[[ DATA FOR ANALYSIS, beginning ]]
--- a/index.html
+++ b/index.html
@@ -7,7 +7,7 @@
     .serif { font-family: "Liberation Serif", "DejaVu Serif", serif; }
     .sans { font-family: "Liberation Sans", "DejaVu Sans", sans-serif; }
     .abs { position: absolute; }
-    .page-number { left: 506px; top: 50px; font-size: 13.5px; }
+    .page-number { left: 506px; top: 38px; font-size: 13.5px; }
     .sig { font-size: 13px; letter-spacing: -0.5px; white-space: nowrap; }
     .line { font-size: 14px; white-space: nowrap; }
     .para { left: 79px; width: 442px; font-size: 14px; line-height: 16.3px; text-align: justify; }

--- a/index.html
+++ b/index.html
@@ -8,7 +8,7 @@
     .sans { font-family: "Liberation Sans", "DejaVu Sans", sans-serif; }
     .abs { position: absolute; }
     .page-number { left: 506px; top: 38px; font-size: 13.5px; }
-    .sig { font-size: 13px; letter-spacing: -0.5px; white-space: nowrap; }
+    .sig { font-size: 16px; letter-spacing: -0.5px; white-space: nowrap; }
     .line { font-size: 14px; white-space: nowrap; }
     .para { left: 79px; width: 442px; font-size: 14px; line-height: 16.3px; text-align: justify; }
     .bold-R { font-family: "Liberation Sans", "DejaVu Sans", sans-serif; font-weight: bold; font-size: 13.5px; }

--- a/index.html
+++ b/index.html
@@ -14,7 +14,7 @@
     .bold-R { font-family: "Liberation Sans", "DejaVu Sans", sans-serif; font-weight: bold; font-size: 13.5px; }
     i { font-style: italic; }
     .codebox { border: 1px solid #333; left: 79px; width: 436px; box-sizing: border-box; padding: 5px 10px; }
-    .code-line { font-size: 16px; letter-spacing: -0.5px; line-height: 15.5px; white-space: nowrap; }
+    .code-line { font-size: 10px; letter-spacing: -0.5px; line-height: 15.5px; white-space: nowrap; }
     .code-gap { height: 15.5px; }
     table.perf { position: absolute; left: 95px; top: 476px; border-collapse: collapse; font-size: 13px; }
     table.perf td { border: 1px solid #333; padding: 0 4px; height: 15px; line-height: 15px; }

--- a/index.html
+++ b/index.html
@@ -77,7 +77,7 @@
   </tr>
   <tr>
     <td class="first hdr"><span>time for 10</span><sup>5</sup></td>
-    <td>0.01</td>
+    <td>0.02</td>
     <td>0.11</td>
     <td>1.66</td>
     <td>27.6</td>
[[ DATA FOR ANALYSIS, end ]]
[[ DATA FOR ANALYSIS, beginning ]]
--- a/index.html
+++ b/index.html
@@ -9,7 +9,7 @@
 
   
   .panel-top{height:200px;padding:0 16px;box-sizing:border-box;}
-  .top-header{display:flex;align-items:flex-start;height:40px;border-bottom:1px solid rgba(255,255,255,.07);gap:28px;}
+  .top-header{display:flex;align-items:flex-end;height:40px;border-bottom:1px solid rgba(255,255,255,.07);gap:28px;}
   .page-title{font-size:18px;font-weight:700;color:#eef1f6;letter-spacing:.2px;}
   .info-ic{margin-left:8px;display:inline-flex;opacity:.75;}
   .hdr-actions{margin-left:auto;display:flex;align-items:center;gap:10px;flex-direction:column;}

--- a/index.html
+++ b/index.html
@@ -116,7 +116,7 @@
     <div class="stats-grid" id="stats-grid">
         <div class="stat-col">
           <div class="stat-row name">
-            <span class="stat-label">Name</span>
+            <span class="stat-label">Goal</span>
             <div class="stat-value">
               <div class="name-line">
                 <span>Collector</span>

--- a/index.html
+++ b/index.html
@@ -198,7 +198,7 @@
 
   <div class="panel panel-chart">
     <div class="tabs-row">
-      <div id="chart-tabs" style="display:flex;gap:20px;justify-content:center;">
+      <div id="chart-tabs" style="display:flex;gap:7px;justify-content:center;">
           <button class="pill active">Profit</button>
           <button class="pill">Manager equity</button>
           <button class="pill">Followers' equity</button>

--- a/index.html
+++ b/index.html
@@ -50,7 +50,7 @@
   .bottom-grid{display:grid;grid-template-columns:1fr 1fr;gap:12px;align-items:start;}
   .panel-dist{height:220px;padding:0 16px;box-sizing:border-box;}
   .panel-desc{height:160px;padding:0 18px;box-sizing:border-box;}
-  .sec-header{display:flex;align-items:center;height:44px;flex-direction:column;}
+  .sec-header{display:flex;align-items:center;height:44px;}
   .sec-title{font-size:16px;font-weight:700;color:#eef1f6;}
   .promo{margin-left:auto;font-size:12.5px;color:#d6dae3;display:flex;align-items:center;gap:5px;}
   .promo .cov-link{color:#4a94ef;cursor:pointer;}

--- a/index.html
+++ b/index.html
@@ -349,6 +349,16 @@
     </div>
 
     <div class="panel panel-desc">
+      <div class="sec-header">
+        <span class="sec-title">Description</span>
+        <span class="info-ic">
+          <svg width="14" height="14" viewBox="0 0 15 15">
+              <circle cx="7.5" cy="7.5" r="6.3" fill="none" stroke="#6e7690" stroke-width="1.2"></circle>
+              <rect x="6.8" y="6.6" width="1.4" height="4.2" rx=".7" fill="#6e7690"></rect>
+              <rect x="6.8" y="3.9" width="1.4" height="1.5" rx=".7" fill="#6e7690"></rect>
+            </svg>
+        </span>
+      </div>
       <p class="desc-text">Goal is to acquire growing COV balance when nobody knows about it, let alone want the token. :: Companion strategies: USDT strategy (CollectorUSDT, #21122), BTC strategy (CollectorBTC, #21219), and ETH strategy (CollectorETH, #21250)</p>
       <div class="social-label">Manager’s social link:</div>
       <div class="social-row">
[[ DATA FOR ANALYSIS, end ]]
• _TO DO_: When you reach the line with "-77,7 +77,7 @@" in the records above, start writing out lines exactly, and stop once the line with "<td>27.6</td>" has been written; include nothing else.

• _EXERCISE RESPONSE_:
@@ -77,7 +77,7 @@
   </tr>
   <tr>
     <td class="first hdr"><span>time for 10</span><sup>5</sup></td>
-    <td>0.01</td>
+    <td>0.02</td>
     <td>0.11</td>
     <td>1.66</td>
     <td>27.6</td>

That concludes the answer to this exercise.